Records for this task: Begin

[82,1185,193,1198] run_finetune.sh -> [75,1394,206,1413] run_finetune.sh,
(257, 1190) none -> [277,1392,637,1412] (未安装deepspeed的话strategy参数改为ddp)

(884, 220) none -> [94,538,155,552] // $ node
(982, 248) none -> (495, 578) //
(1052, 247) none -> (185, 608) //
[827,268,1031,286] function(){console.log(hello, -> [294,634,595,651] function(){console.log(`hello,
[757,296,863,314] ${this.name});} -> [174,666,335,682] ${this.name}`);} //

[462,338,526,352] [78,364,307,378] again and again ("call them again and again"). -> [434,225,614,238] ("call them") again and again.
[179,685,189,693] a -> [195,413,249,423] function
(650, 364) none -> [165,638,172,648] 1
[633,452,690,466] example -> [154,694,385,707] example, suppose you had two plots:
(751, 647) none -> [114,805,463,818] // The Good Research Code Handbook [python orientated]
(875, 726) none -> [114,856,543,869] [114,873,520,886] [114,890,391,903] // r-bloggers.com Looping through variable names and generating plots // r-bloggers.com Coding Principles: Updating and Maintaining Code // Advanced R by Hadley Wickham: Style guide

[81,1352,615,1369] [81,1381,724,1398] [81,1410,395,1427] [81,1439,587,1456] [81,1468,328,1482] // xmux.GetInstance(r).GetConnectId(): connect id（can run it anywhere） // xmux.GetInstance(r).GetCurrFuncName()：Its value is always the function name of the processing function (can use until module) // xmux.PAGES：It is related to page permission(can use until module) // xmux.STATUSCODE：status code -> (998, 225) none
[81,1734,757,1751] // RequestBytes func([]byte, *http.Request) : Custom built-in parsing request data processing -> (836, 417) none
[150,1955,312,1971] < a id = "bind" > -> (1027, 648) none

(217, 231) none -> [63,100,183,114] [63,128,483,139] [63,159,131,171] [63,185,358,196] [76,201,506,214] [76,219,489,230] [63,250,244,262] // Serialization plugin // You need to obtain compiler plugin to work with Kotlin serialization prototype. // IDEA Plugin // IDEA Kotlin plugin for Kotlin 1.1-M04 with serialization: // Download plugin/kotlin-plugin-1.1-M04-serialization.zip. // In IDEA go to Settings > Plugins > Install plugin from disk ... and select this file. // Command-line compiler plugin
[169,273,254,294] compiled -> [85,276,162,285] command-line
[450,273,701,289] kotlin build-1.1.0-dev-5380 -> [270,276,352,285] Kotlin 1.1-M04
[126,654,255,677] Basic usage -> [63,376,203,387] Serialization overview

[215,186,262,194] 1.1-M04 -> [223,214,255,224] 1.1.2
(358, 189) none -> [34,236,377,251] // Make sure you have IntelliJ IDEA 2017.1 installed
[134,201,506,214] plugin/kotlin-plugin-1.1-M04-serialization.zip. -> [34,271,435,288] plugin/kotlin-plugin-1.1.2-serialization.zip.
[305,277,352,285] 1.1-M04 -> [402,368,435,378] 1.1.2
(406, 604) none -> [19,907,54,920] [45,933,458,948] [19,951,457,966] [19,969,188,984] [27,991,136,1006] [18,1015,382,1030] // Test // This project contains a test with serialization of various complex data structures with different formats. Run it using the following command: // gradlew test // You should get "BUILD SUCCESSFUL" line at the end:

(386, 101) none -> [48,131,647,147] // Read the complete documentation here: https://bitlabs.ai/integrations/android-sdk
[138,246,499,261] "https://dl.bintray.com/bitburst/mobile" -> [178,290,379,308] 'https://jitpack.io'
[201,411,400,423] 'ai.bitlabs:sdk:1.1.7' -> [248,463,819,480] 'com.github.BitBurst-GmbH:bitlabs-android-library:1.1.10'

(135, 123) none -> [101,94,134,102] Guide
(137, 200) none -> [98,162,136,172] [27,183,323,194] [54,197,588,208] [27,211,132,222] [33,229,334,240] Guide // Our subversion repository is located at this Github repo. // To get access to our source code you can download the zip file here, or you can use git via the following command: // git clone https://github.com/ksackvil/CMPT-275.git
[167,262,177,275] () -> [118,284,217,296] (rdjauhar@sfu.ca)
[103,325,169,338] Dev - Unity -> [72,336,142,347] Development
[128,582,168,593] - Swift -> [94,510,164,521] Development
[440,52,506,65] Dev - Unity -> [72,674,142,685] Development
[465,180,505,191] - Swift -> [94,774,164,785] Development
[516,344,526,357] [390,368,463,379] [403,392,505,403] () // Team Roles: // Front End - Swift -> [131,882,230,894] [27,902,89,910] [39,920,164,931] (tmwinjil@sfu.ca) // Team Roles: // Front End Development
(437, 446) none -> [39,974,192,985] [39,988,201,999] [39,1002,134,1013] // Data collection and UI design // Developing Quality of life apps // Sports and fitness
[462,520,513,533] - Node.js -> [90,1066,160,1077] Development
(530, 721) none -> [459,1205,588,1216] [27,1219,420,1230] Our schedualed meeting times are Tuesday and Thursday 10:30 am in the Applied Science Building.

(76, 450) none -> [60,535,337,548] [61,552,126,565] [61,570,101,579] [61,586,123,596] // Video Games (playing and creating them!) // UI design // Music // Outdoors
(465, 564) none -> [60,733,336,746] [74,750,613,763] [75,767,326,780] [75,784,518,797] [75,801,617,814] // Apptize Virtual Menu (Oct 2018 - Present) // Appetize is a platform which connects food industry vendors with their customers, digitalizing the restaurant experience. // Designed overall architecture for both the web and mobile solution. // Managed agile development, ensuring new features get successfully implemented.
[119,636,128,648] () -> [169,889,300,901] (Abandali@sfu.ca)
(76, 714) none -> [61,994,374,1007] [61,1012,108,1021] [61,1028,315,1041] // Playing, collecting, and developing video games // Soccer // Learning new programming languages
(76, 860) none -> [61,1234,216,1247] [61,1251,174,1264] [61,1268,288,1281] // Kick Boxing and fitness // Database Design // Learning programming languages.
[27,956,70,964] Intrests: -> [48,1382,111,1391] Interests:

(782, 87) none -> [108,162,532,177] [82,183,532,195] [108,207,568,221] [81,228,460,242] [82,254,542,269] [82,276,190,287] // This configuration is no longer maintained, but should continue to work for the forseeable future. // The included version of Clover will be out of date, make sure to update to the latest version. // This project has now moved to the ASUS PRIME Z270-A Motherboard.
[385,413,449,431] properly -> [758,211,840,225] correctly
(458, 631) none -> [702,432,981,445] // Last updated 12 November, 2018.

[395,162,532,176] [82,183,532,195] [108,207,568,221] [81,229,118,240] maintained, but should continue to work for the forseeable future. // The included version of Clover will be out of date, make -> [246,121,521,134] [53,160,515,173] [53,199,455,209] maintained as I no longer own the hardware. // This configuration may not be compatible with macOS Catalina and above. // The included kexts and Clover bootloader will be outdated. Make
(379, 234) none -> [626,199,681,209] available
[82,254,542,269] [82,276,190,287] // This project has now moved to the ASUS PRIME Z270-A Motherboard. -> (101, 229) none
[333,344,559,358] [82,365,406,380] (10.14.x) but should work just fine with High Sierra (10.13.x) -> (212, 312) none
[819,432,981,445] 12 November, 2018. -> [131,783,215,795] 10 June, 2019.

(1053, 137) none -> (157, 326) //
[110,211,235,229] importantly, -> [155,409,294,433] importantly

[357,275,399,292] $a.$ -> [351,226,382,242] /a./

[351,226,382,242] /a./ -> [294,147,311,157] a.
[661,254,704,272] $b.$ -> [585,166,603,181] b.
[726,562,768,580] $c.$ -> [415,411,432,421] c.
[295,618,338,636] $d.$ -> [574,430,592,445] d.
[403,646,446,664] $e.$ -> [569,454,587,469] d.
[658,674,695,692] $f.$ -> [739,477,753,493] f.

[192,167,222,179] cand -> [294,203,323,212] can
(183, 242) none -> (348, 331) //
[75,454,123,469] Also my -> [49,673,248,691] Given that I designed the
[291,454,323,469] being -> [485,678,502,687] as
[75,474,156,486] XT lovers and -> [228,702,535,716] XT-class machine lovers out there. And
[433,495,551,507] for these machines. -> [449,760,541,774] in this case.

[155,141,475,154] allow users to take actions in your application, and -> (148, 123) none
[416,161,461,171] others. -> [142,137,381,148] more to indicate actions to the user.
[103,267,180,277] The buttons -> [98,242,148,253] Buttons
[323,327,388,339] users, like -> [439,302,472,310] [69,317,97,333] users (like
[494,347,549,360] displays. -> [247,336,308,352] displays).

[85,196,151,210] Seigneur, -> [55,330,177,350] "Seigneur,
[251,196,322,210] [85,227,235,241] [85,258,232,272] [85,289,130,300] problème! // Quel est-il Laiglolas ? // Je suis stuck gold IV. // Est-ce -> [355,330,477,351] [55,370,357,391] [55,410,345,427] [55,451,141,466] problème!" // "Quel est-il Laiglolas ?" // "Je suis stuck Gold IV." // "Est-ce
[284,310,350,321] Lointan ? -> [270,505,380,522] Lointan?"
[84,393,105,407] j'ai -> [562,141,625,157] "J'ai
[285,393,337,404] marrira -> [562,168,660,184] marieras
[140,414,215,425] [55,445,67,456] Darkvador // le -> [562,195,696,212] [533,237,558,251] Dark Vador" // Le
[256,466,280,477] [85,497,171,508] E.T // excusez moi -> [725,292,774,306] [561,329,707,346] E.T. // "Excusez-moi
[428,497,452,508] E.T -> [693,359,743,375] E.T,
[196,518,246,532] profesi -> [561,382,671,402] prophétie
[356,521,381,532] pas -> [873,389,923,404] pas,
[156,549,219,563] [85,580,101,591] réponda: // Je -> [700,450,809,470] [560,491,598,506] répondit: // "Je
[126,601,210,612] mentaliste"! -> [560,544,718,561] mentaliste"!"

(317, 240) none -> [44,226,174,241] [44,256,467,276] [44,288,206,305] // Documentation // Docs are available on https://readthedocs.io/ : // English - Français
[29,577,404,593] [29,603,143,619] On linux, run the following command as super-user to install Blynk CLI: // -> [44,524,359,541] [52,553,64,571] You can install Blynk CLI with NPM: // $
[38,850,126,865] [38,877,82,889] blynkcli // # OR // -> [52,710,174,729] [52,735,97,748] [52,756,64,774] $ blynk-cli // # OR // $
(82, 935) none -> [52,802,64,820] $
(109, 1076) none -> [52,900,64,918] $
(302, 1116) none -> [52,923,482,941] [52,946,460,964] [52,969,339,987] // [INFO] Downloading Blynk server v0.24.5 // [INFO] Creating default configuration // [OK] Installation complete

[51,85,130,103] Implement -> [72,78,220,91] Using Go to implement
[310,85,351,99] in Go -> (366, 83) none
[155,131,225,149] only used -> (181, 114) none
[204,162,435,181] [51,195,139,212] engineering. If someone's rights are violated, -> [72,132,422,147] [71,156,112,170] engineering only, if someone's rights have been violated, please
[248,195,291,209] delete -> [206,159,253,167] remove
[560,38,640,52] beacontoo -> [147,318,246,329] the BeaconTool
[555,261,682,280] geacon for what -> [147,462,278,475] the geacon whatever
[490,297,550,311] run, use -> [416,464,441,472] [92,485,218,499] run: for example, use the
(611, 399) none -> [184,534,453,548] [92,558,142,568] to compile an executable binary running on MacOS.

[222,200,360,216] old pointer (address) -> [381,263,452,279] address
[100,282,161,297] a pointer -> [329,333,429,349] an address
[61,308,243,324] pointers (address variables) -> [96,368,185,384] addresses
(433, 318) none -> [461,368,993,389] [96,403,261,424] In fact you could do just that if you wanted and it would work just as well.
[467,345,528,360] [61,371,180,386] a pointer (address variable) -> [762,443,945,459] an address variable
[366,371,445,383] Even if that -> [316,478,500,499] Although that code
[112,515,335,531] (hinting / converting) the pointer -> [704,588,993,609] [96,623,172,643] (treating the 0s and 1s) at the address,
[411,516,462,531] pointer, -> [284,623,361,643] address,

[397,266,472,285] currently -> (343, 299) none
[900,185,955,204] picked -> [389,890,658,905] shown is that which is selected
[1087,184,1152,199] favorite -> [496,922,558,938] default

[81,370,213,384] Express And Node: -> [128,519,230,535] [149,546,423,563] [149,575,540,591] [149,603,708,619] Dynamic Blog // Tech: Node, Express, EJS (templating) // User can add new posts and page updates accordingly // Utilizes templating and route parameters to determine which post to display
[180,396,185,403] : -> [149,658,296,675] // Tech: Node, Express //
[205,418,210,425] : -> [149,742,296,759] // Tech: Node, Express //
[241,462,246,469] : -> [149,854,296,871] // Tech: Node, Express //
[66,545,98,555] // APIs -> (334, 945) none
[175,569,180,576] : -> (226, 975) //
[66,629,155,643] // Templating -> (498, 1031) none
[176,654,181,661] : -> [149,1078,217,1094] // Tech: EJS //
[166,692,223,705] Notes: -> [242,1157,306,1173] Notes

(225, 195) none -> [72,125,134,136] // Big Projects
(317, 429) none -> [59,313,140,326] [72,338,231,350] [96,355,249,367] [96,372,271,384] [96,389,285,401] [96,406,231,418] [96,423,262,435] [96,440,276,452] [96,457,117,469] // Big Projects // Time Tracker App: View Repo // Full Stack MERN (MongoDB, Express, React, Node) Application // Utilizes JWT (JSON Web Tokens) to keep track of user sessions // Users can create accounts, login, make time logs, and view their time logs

Records for this task: End

Instructions for the task: Go through the material and say how many lines include "forseeable". The number alone will do.

Exercise result: 2